# Dataset
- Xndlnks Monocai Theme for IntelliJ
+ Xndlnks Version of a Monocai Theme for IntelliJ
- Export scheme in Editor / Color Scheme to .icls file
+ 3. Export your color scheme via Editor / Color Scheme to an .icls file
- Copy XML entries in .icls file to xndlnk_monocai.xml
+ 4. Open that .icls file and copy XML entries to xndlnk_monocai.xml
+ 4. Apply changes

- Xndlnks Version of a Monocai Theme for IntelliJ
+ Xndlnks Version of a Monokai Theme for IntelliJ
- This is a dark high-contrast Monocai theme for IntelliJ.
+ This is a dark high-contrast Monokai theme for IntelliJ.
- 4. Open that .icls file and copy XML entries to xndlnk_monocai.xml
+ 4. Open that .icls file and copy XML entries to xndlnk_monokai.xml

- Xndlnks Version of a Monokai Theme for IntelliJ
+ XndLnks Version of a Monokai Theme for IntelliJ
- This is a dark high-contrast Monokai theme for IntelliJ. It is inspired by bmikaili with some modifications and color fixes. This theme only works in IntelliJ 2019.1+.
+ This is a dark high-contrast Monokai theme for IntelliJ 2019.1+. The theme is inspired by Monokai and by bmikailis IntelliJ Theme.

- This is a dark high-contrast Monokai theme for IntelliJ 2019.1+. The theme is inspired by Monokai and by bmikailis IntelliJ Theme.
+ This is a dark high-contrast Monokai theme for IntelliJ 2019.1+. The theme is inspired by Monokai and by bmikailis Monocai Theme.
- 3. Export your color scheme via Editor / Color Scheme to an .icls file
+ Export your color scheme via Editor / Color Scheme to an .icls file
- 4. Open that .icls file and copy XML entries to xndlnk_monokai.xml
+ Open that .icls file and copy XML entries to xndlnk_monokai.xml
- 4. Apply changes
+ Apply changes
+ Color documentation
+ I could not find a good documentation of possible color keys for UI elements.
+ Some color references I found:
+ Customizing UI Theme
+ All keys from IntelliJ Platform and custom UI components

==

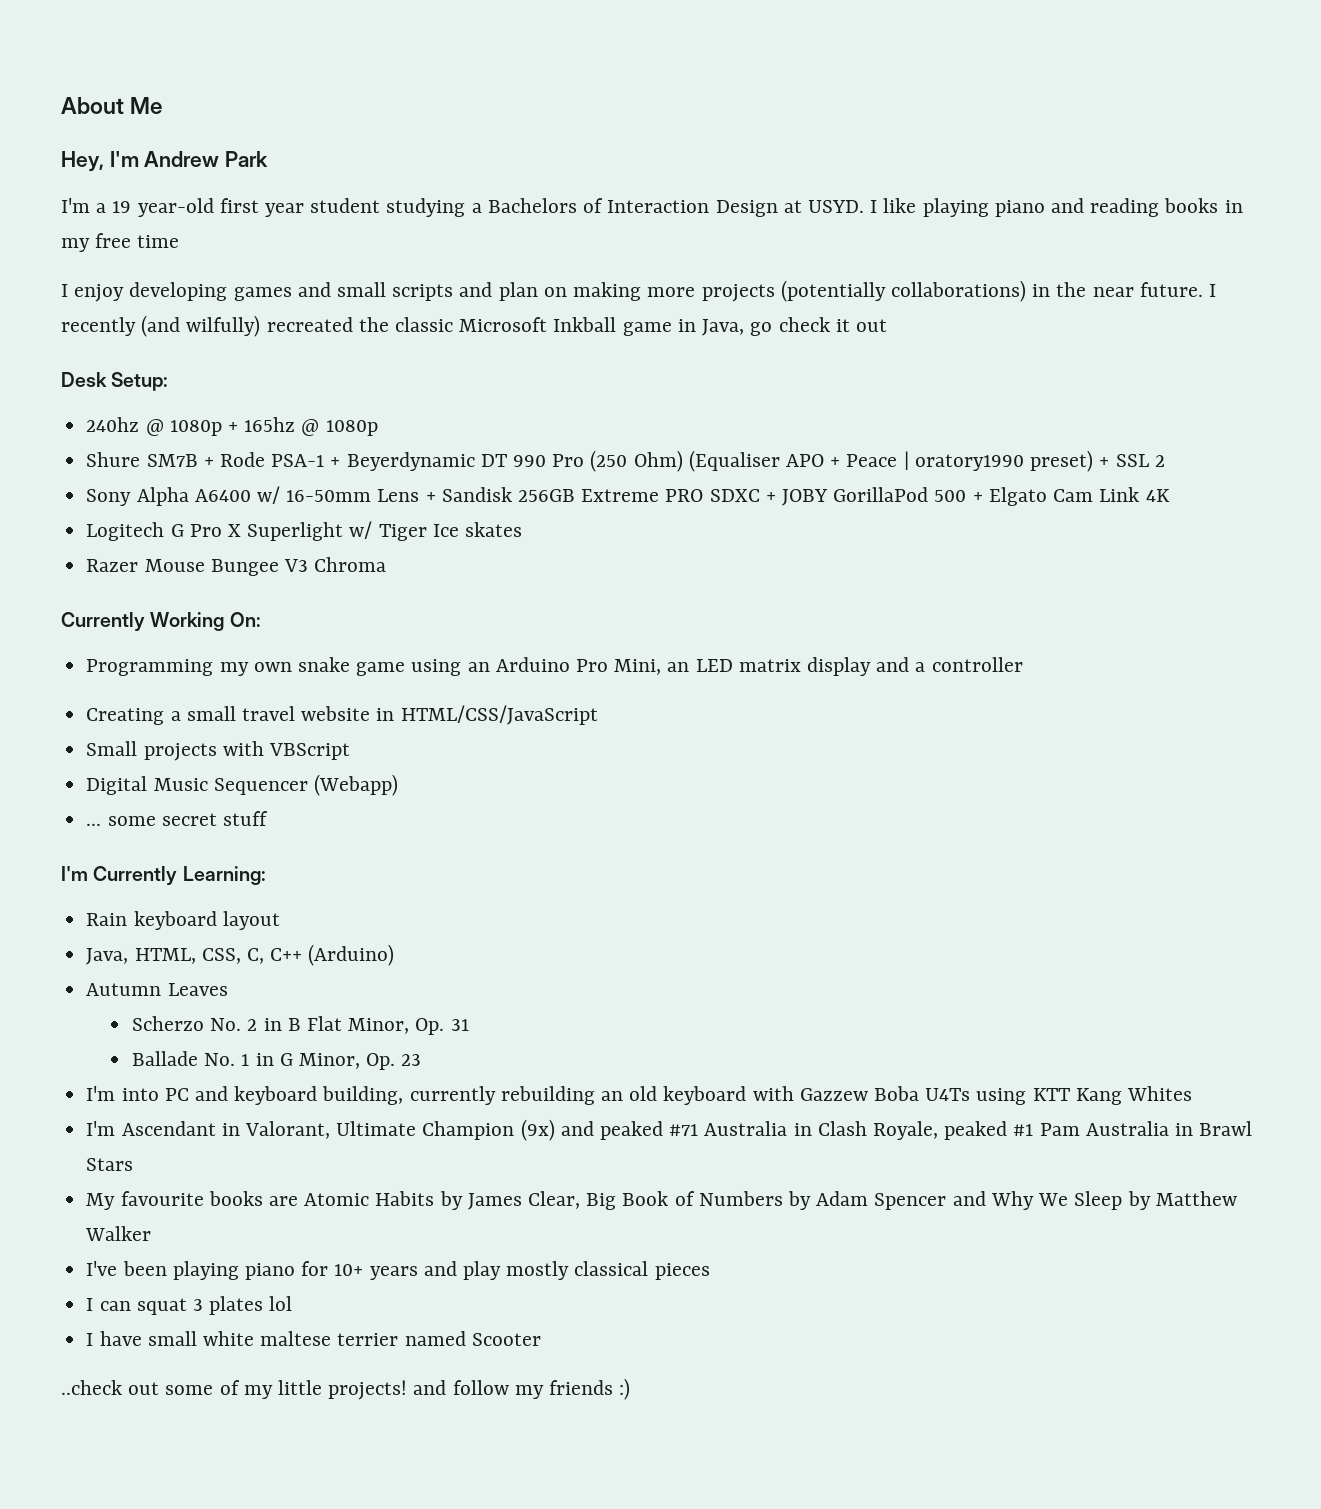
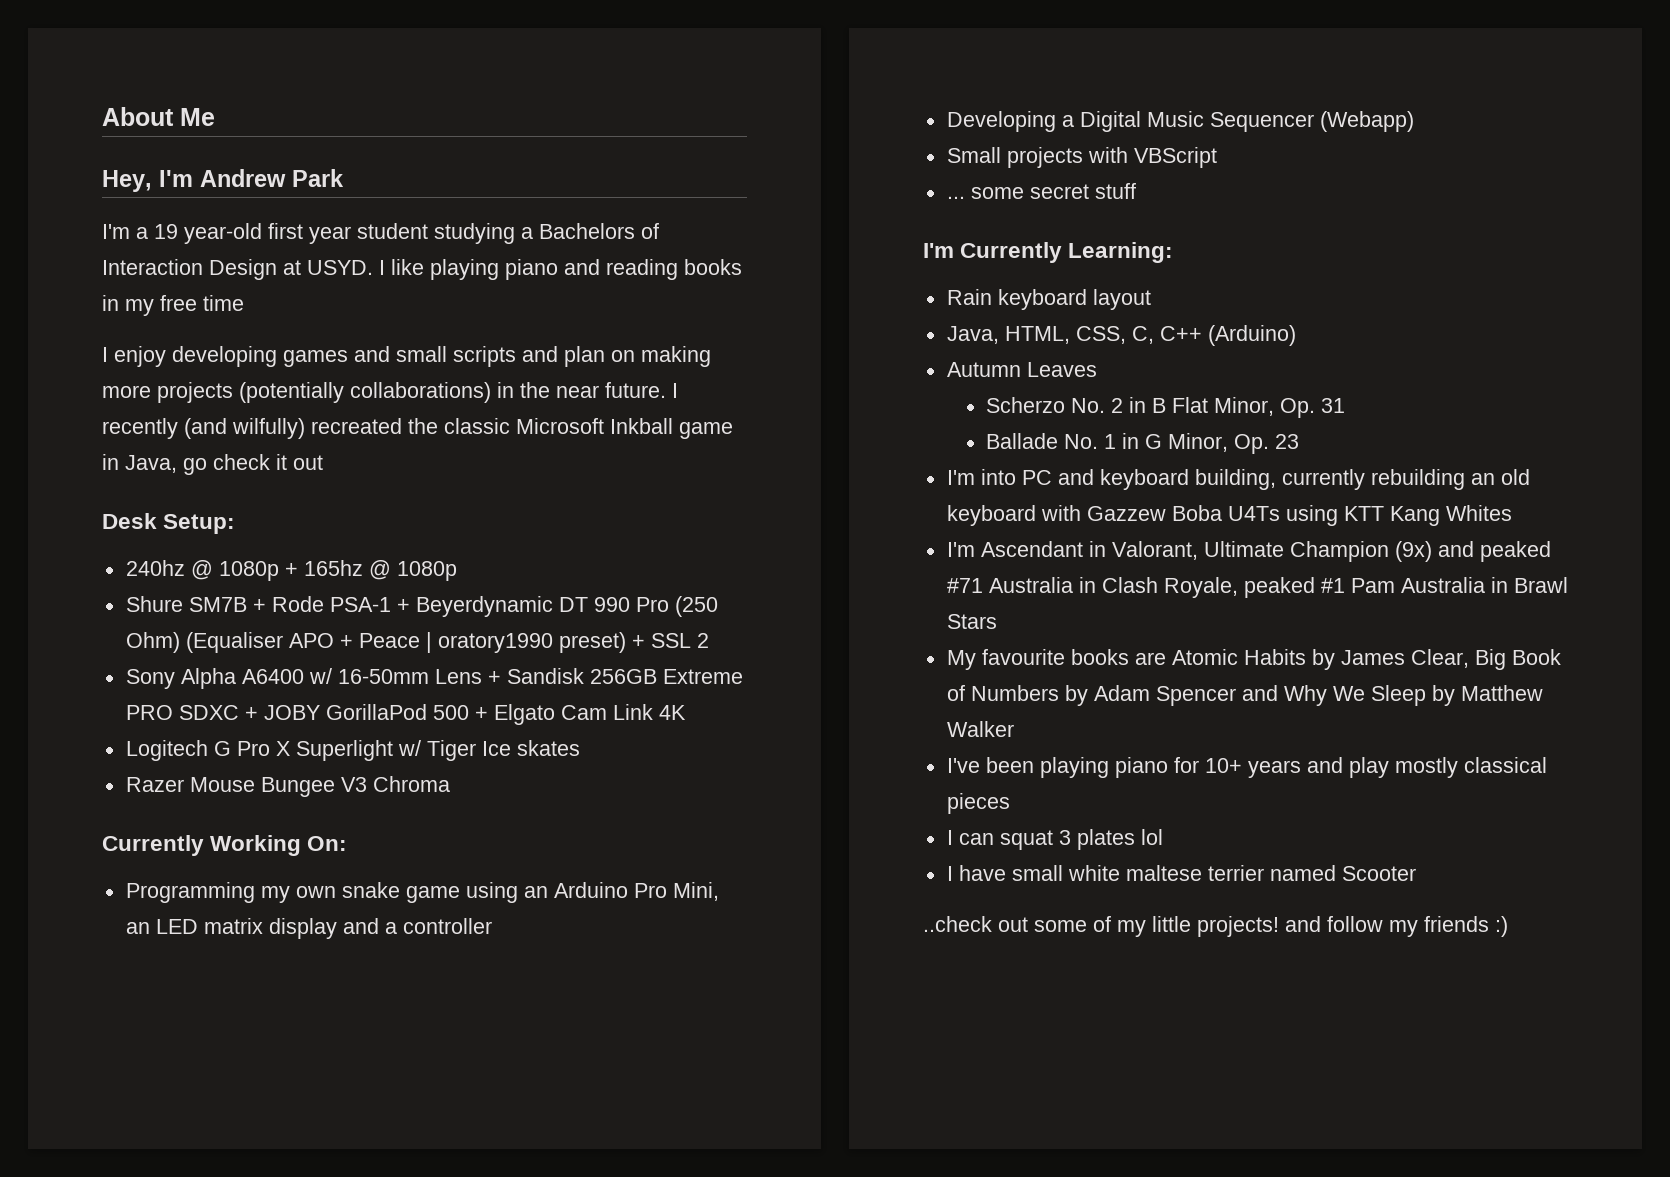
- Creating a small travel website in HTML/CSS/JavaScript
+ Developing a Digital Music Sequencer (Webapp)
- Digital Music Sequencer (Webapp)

# Problem description
Above are some lines. Repeat exactly, and only, those from the line that has "Some color references" through the line that has "custom UI components".

# Solution
+ Some color references I found:
+ Customizing UI Theme
+ All keys from IntelliJ Platform and custom UI components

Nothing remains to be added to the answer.